There is an $O(n \log n)$ time algorithm (which in some models is optimal, because of the bounds for the element distinctness problem).
We first sort the intervals by their right end point. Suppose the sorted order is
$I_1, I_2, \ldots, I_n$.
Now for each interval, we try to compute the size of the largest possible non-intersecting set, with that interval being the rightmost interval in that set. We pick the interval which gives the maximum (as any non-intersecting set has a rightmost interval).
This we do using dynamic programming.
Suppose we have computed the sizes (say $S_1, \ldots, S_n$) for intervals up to $k-1$.
Now you want to compute for $I_k = [L_k, R_k]$.
Pick $L_k$, and do a binary search in $[R_1,R_2, \ldots, R_k]$. Say $R_j \lt L_k \lt R_{j+1}$.

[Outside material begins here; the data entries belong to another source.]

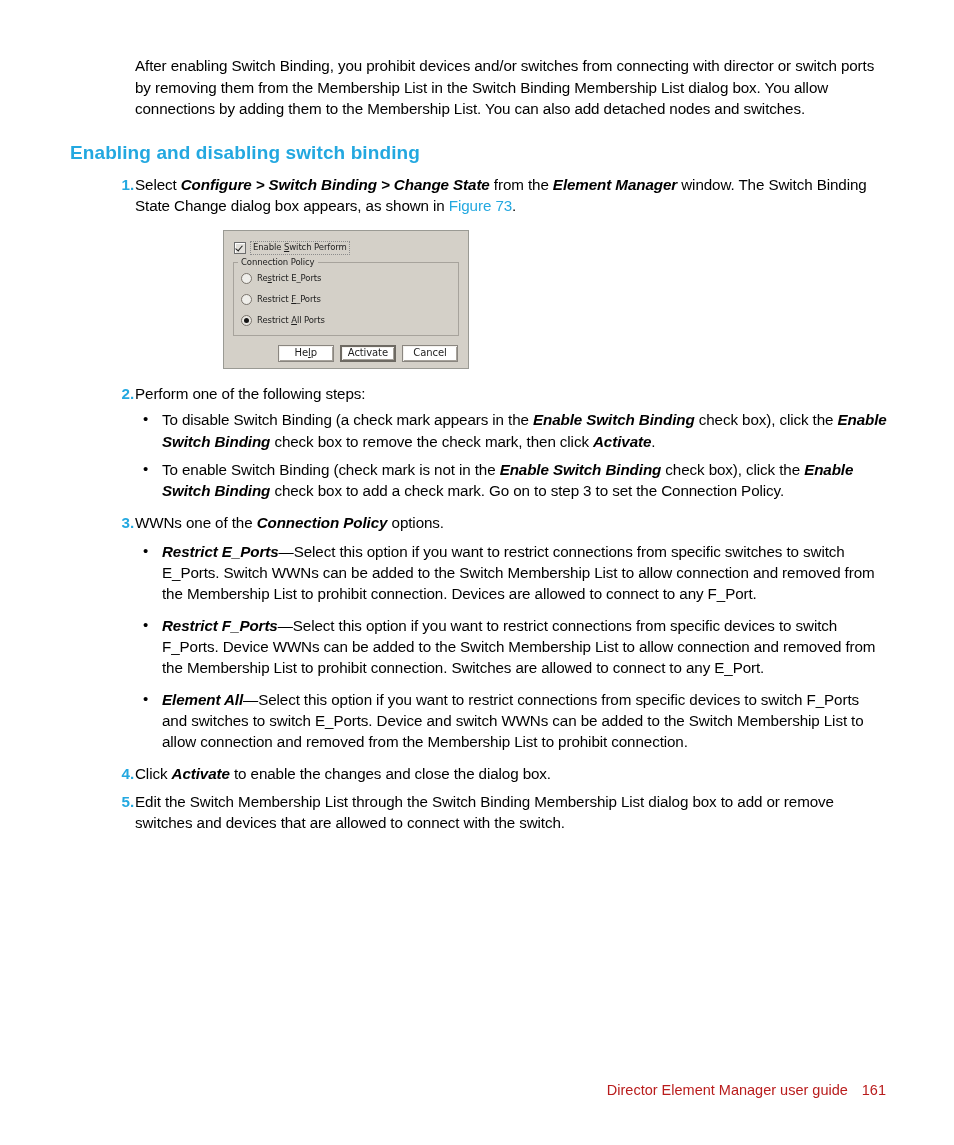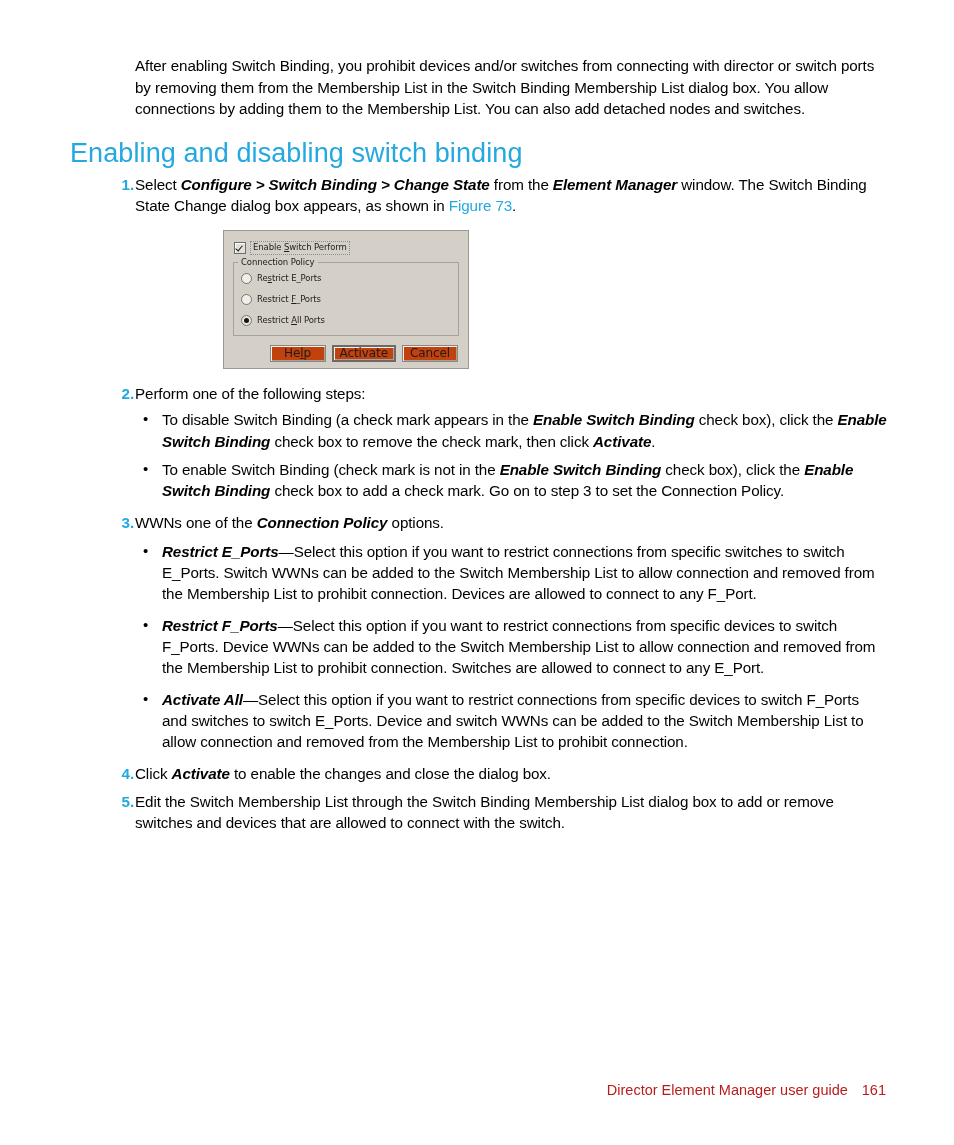"Enabling and disabling switch binding" h2.section-title { font-size: 27px -> 19px; font-weight: normal -> bold }
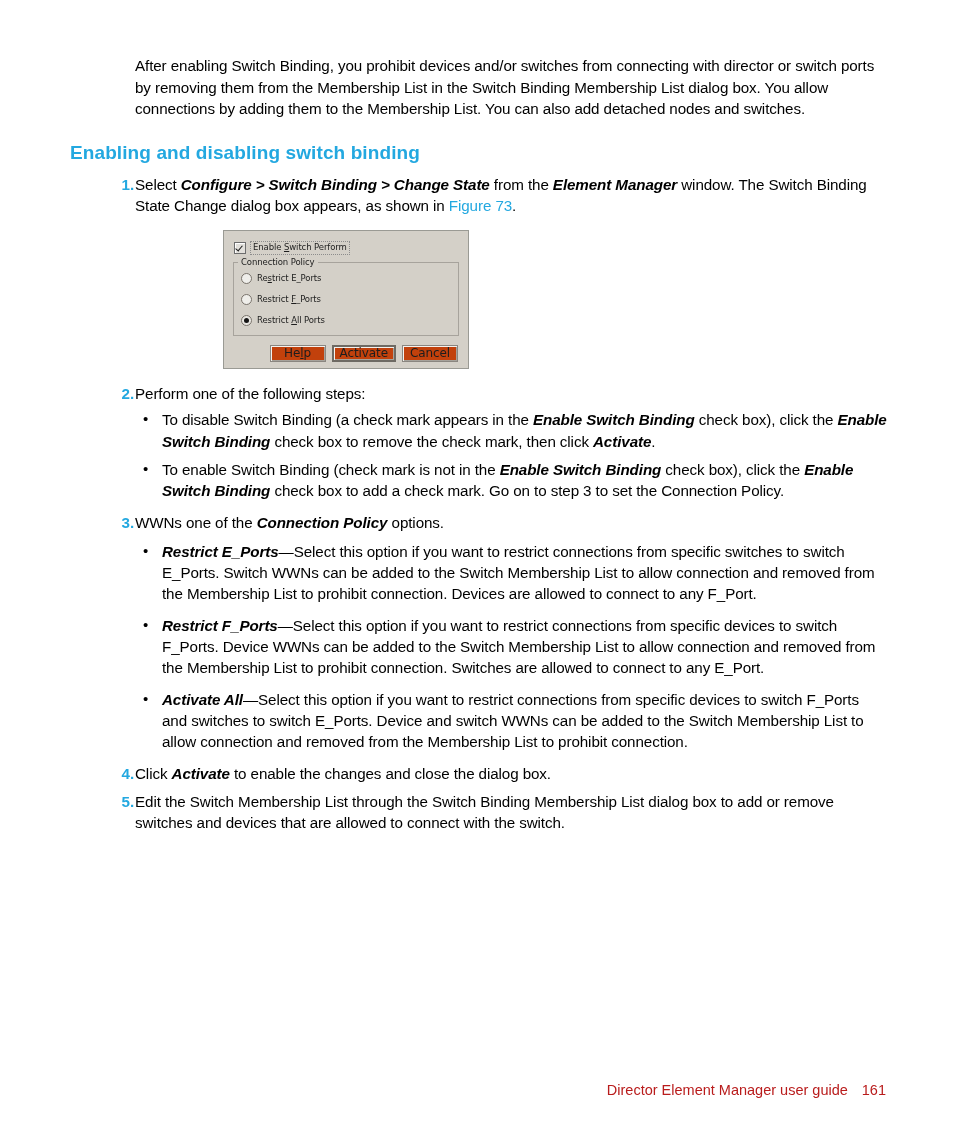"Help" .btn { background: #c2410c -> #ffffff; font-size: 12px -> 10px }
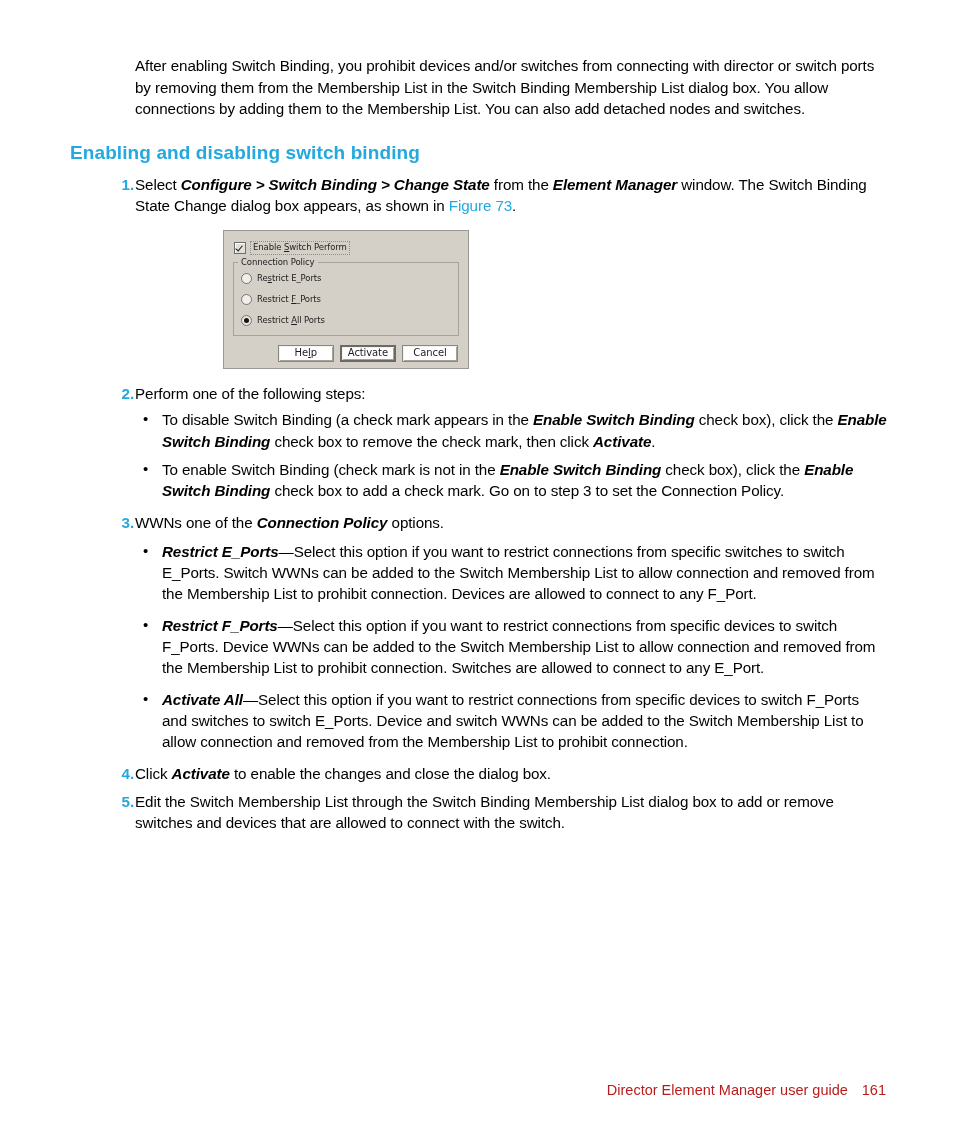"Activate All" b { text: Activate -> Element }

Now all the intervals $1,2,\ldots,j$ do not intersect $I_k$ (and all others up to $I_{k-1} \cap I_k$). Thus we need to pick the max among $S_1, S_2, \ldots, S_j$ and add $1$ to it. This maximum can also be computed dynamically, in a separate array, along with the $S$.
This can be implemented so that the whole algorithm runs in $O(n \log n)$.
We can also modify this algorithm a little to give you the actual intervals which form the non-intersecting set.